Seninle aynı Allah’a, aynı peygambere inanan, aynı kitabı okuyan insanları yüzyıllar boyunca dağlara kovalayan, yok etmeye çalışan, yakan, boğan, hiçbiri olmazsa birbirine kırdıran, sonra da çıkıp “Dinlerarası Diyalog” diyerek İslamı protestanlaştırmak uğruna “hoşgörü abidesi” kesilen muhafazakarlık mı? Bir Amerikan projesi olan “ılımlı” muhafazakarlık mı? Amerika’nın tavsiyesiyle kutsal kitaptan “kelam” törpüleyen muhafazakarlık mı?
“Papa Cenaplarının misyonunun bir parçası olmak üzere” el öpen bir muhafazakarlık mı mesela!
Anadolu’yu “Kutsal Hristiyan İttifakı”nın işgalinden kurtaran Atatürk’ün çizdiği yoldan çıkıp, CIA ajanı Graham Fuller’in pusulasına göre yön belirleyince muhafazakarlaşmış, eksenini bulmuş olacak MHP öyle mi!
Yalnız düğmesine basıldığı anlarda faaliyet gösteren bir “reaktör” olursa, geçmişte komünizme karşı oluşturulan ve bugünkü hedefi “İslam dini” olan NATO kuşatma hattındaki canlı kalkan, gayrı-resmi sivil ordu, üniformasız asker olursa muhafazakarlaşmış olacak milliyetçi dediğin ha!
Dün bahsettiğimiz “yol ayrımı’ tam da buydu işte... Milliyetçilik kavramının içini boşaltıp; onu diledikleri anda patlatabilecekleri “parçalayıcı” tesirli bir bombaya çeviremeyenler, emperyalizmin konjonktürel beklentilerine karşılık gelecek eylemler, söylemler geliştirerek ülkenin bölünüp parçalanmasına ortak olacak bir garip milliyetçilik yaratamayanlar; insanına, toprağına, kültürüne sımsıkı bağlı bu duygunun kalpten kalbe yayılmasından hiç hoşnut olmadılar...
Hani tek dertleri MHP’nin iktidar olamayacak olmasıymış gibi yapıyorlar ya; sırtını Atatürkçü’ye dönmüş, sırtını Alevi’ye dönmüş, sırtını Türkmen’e dönmüş, sırtını Cumhuriyet’e dönmüş, dinini, egemen sınıfa aidiyeti tescilleyen sembollerle donanarak değil de alnını secdeye değdirerek yaşayan yani dinci değil de dindar olan vatandaşa dönmüş, bu ülkenin geleneğine, göreneğine, değerlerine dönmüş bir siyasi parti olarak kimden oy alıp da iktidara gelecek peki MHP hiç bahsetmiyorlar! Yoksa halkın oyundan başka bir itici gücünü mü biliyorlar iktidarı ele geçirmenin bu akılları verenler; şimdiye kadar akıl hocalığı yaptıklarını öyle getirip, öyle mi götürdülür?
Aslında haksız değil biliyor musunuz; ne kadar kızsa haklı İhsan Dağı! Erdoğan gibi Akdamar Müzesi’ni restore edip kilise olarak ibadete açmak varken, Bahçeli gibi Bursa’nın Koyunhisar’ında birkaç yüz köylünün yapımını bitiremediği camiyi tamamlamaya talip olmakla “muhafazakar” olunmaz ki!
MHP iktidara gelirse Bahçeli milliyetçileri istavroz çıkarmaya ikna edebilir mi; versin garantisini, bakın görün nasıl yağ damlatacak bu gazetelerin manşetleri!

+++

Hiçbir şeyden çekmedi ABD’den çektiği kadar...

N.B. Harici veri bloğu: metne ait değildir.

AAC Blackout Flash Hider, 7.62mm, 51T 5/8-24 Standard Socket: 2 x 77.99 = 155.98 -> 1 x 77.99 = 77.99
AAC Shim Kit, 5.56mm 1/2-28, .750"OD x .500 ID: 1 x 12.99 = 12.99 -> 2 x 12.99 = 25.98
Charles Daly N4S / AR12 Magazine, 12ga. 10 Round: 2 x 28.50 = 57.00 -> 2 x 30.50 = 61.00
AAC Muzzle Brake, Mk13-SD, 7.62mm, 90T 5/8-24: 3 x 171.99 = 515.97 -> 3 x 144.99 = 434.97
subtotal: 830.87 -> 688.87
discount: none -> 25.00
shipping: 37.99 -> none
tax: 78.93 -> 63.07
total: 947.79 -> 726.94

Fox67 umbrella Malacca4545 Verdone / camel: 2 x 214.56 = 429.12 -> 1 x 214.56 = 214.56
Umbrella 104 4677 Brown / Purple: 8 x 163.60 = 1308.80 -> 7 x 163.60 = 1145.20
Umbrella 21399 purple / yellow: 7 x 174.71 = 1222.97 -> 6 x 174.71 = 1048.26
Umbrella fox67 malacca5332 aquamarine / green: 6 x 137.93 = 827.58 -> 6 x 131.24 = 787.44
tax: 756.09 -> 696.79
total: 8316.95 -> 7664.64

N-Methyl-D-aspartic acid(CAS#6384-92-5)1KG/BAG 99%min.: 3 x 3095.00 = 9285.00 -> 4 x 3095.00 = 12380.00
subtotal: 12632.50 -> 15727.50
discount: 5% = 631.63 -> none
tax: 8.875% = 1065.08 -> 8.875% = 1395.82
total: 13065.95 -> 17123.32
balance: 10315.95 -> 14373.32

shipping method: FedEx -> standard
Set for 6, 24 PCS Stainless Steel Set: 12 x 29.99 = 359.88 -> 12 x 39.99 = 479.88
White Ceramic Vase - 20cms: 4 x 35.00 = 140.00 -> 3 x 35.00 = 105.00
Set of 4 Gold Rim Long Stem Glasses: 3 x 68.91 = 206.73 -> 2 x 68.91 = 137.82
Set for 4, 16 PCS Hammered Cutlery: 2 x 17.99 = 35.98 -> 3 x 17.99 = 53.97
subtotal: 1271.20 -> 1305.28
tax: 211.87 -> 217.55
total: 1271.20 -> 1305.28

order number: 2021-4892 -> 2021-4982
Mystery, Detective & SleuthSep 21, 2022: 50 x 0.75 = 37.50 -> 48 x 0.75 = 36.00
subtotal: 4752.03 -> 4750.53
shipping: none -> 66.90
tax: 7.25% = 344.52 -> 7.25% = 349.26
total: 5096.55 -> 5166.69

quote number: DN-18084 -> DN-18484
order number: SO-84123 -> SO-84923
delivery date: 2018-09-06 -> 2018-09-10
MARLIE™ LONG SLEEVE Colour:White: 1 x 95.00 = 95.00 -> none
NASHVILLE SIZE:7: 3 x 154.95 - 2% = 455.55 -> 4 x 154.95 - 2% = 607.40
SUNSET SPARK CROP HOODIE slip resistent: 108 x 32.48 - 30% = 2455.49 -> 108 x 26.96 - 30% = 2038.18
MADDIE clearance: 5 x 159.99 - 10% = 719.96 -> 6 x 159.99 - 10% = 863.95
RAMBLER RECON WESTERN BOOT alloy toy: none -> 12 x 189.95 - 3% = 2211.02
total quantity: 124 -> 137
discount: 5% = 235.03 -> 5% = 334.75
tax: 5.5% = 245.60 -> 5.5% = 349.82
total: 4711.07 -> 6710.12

Tam “Kitabe-i sengi mezar”lık bir hal; yazık oldu Engin Efendi’ye...
“Adı Hüseyin olan biri ABD Başkanı olursa anırırım” dedikten sadece bir yıl sonra adı Hüseyin olan biri ABD Başkanı olunca tükürdüğünü yalamak zorunda kalmıştı.
Geçen de “Hiçbir Amerikan çocuğuna ‘varlığım Amerikan varlığına armağan olsun’dedirtmezsiniz” demesinden sadece bir gün sonra Oray Eğin tuttu, Amerikan çocuklarının ‘Amerika Birleşik Devletleri’nin bayrağına, o bayrağın simgelediği Cumhuriyet’e, Tanrı’nın yönetiminde bir ulusa, bölünmezliğe, herkes için adalet ve özgürlüğüne sadakatini bildirdiği’ “Pledge of Allegiance”ı
hatırlattı...
Ya bir de “dedirtirseniz anırırım” deseydi Ardıç!..
Muazzam bir seyri kaçırdık; bir dahaki ABD
yazısına artık!

+++

Neremiz büyük!

Önceki gün Başbakan, “İşte hızla büyüyerek 16’ncı ülke olma noktasına geldik” dediğinde ve dinleyen kalabalık, “Türkiye seninle gurur duyuyor” diye havaya zıpladığında bunlar geçti aklımdan...
Neremiz büyüdü?..
Tamam... Plazalar büyüyor, aynalı gökdelenler büyüyor, borsa büyüyor, yabancı sermaye büyüyor, döviz büyüyor, holdingler büyüyor, yeşil sermaye büyüyor... Cipler büyüyor... Harem-selamlık havuzlu villalar büyüyor... Gemicik gemi olmuştur... Mısır taneleri büyüyor... Tavuk yemi... Yumurtalar... Mücevheratçılar büyüyor...

*


Ama 189 ülke arasında Türkiye: Yoksulluk sıralamasında, 56’ncı... Beslenmede, 73’üncü... Kişisel alım gücünde, 61’inci... Gelir dağılımında, 131’inci... Çocuk sağlığında, 97’nci... Haliyle insan ömrü ortalamasında, 98’inci... İnsan haklarında, 78’inci... Can güvenliğinde, 65’inci...

*


Kimse televizyonlara çıkıp da ya da gazetede manşeti çekip “Neremiz büyük” diye soramıyor da...
Suspus arkadaşlar...
Çünkü... 189 ülke arasında: Basın özgürlüğünde, 106’ncı sırada
memleket...

*

Normal demokrasilerde olduğu gibi, bu toplumun “Ülke zenginse ben niye fakirim?” diye bir kez olsun başını kaldırıp sorması gerekmez mi?..
Ama... 189 ülke arasında: İnsani gelişmede, 83’üncü sırada Türkiye... Demokraside ise 89’uncu...

*

Ne yapacaksınız... Belki de milletin durumu iyi de... Vatandaşın bundan haberi yok...
Bekir Coşkun / Cumhuriyet

+++

Layığını buldun sonunda; böyle başa böyle tarak

Şık’ın deşifre eden kitabının basılmadan basıldığı ülkede, üniversite sınav kitabının şık’larına şifre basıldığı ortaya çıktı iyi mi... Yakı’şık aldı yani!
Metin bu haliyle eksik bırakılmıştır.